* _Task to complete_: Copy out every line of the records where the string "DejaVu" occurs.

* _Data extract_:

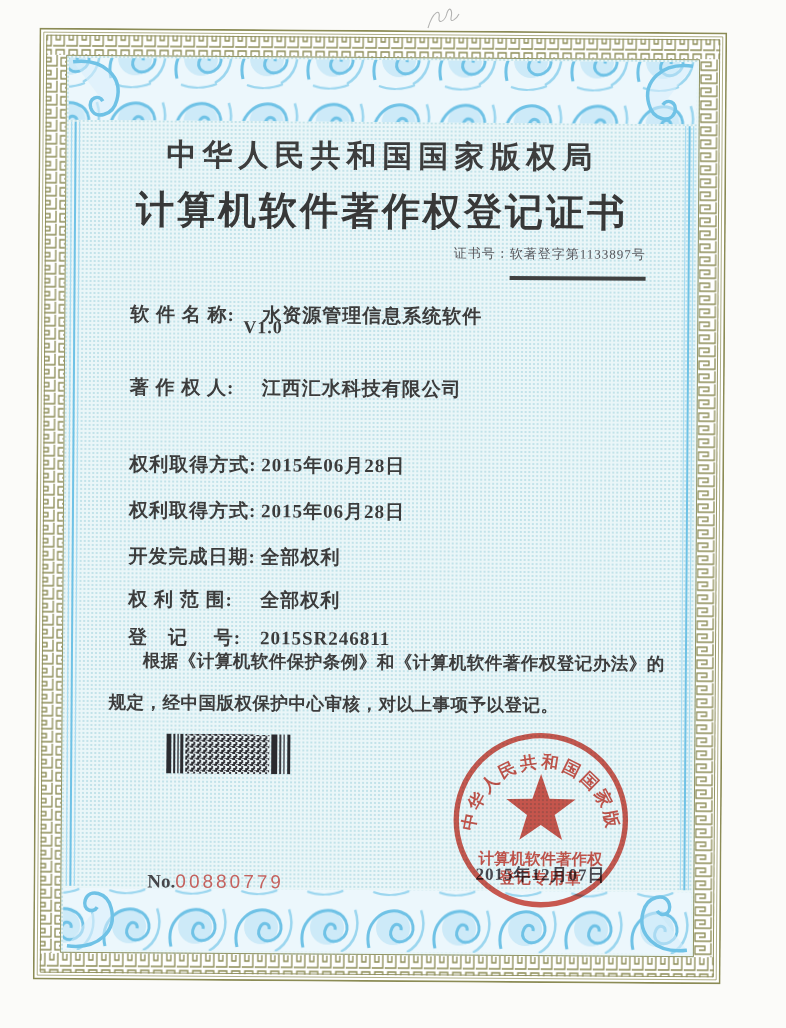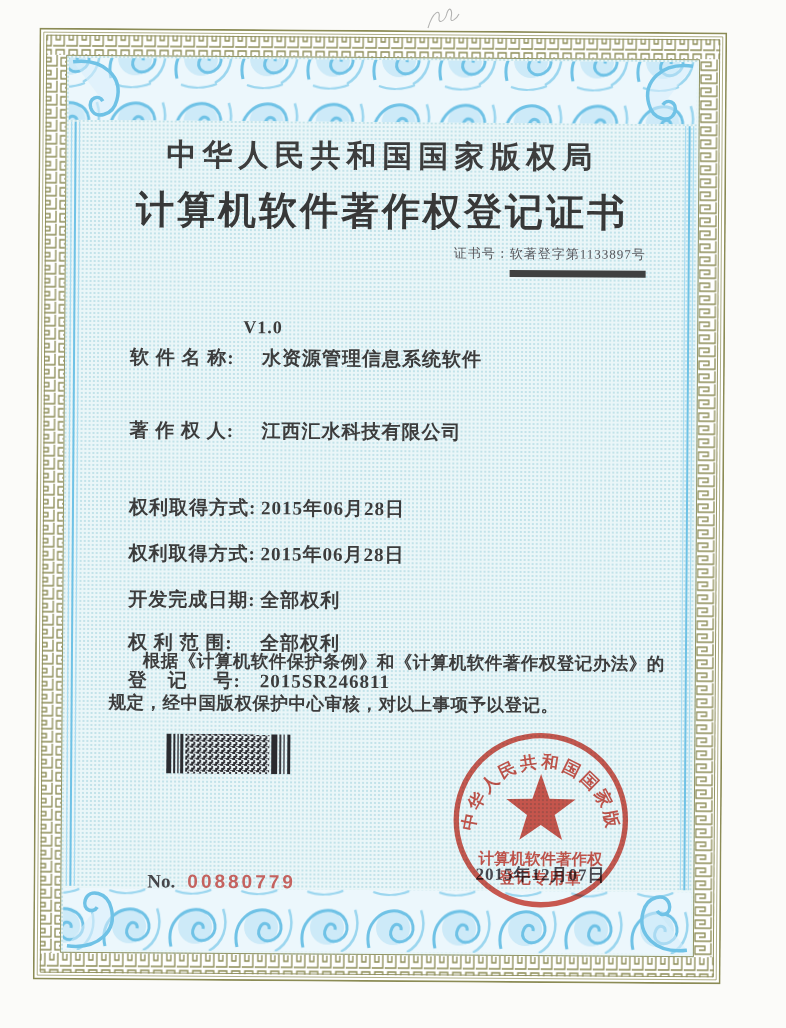--- a/index.html
+++ b/index.html
@@ -31,7 +31,7 @@
   .certno{
     right:80px;font-size:13px;color:#55555a;letter-spacing:1px;white-space:nowrap;
   }
-  .certno .val{border-bottom:7px solid #404040;padding-bottom:9px;}
+  .certno .val{border-bottom:4px solid #404040;padding-bottom:15px;}
   .frow{left:74px;font-size:19px;color:#3c3c3c;font-weight:600;white-space:pre;}
   .frow .lbl{display:inline-block;width:128px;letter-spacing:1px;margin-top:43px;}
   .frow .val{margin-left:4px;letter-spacing:1px;}

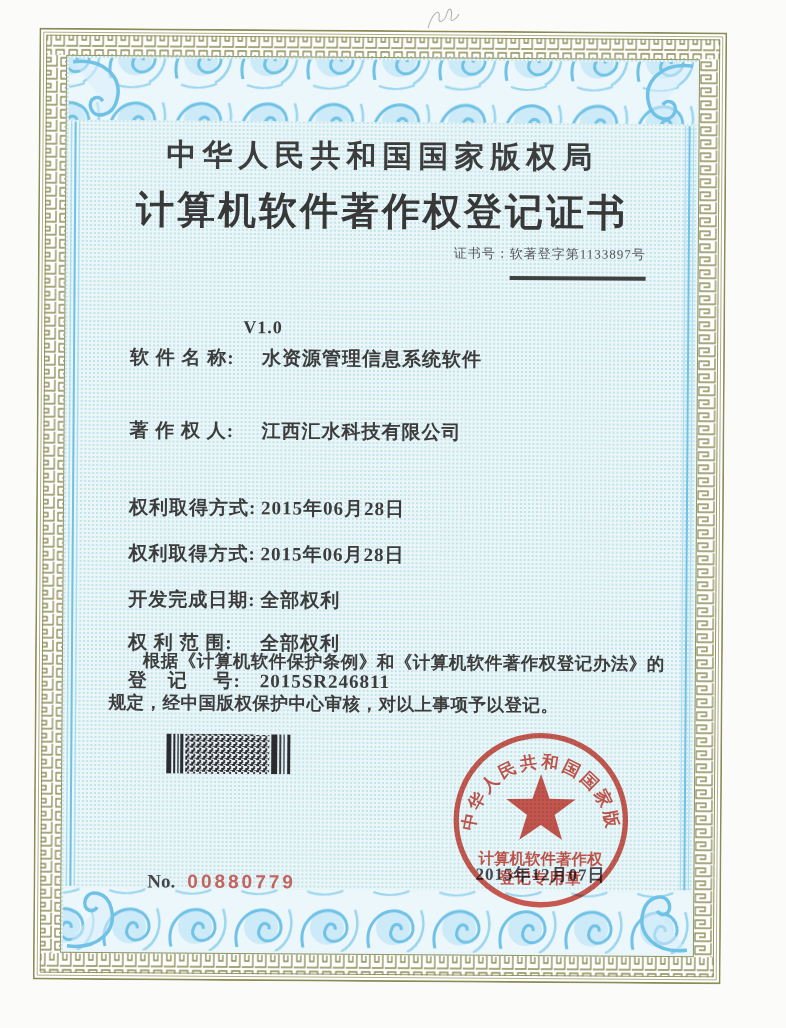--- a/index.html
+++ b/index.html
@@ -33,7 +33,7 @@
   }
   .certno .val{border-bottom:4px solid #404040;padding-bottom:15px;}
   .frow{left:74px;font-size:19px;color:#3c3c3c;font-weight:600;white-space:pre;}
-  .frow .lbl{display:inline-block;width:128px;letter-spacing:1px;margin-top:43px;}
+  .frow .lbl{display:inline-block;width:128px;letter-spacing:1px;}
   .frow .val{margin-left:4px;letter-spacing:1px;}
   .v2{left:206px;font-size:18px;color:#3c3c3c;font-weight:600;letter-spacing:1px;}
   .stmt{font-size:17.5px;color:#3d3d3d;font-weight:600;letter-spacing:0.5px;white-space:nowrap;}

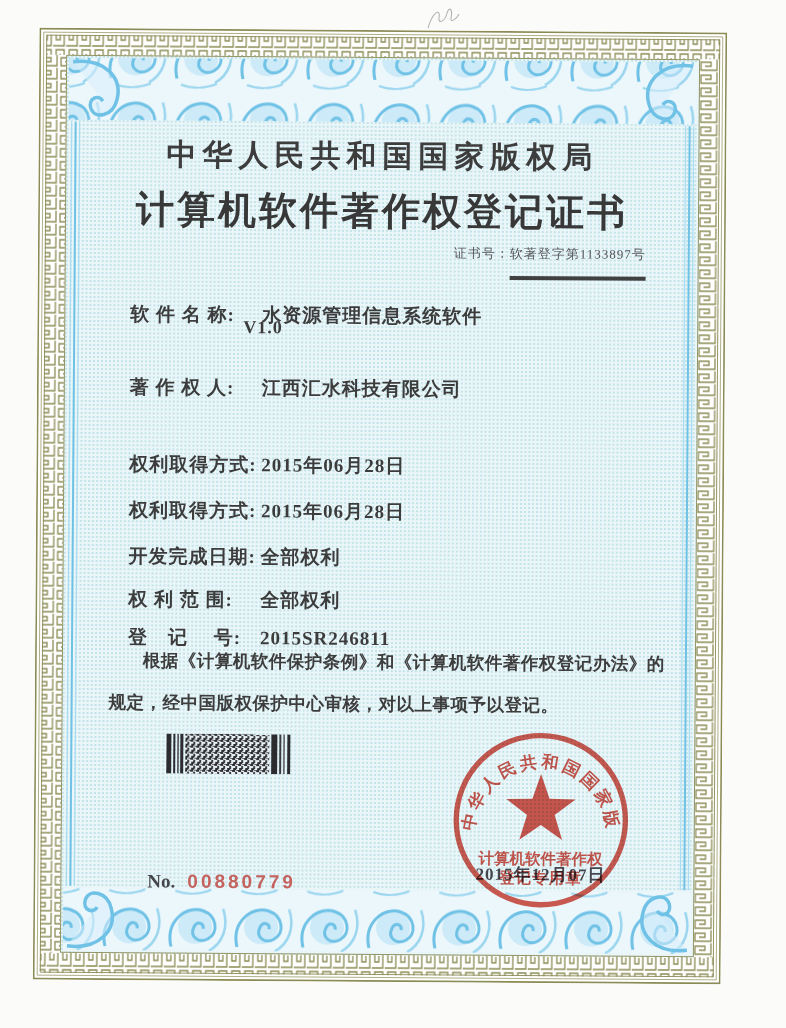--- a/index.html
+++ b/index.html
@@ -39,7 +39,7 @@
   .stmt{font-size:17.5px;color:#3d3d3d;font-weight:600;letter-spacing:0.5px;white-space:nowrap;}
   .issue-date{font-size:17px;color:#46464e;font-weight:700;letter-spacing:1px;white-space:nowrap;}
   .serial{left:114px;font-size:19px;color:#46464a;font-weight:700;}
-  .serial .num{color:#c4625e;font-weight:700;letter-spacing:3px;margin-left:12px;font-family:"Liberation Sans","DejaVu Sans",sans-serif;}
+  .serial .num{color:#c4625e;font-weight:400;letter-spacing:3px;margin-left:0;font-family:"Liberation Sans","DejaVu Sans",sans-serif;}
   .seal{mix-blend-mode:multiply;opacity:0.92;}
   .barcode{left:132px;top:705px;width:140px;height:40px;}
   .pencil-mark{position:absolute;left:420px;top:4px;width:44px;height:30px;opacity:0.65;}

* _Answer area_:
-  .serial .num{color:#c4625e;font-weight:700;letter-spacing:3px;margin-left:12px;font-family:"Liberation Sans","DejaVu Sans",sans-serif;}
+  .serial .num{color:#c4625e;font-weight:400;letter-spacing:3px;margin-left:0;font-family:"Liberation Sans","DejaVu Sans",sans-serif;}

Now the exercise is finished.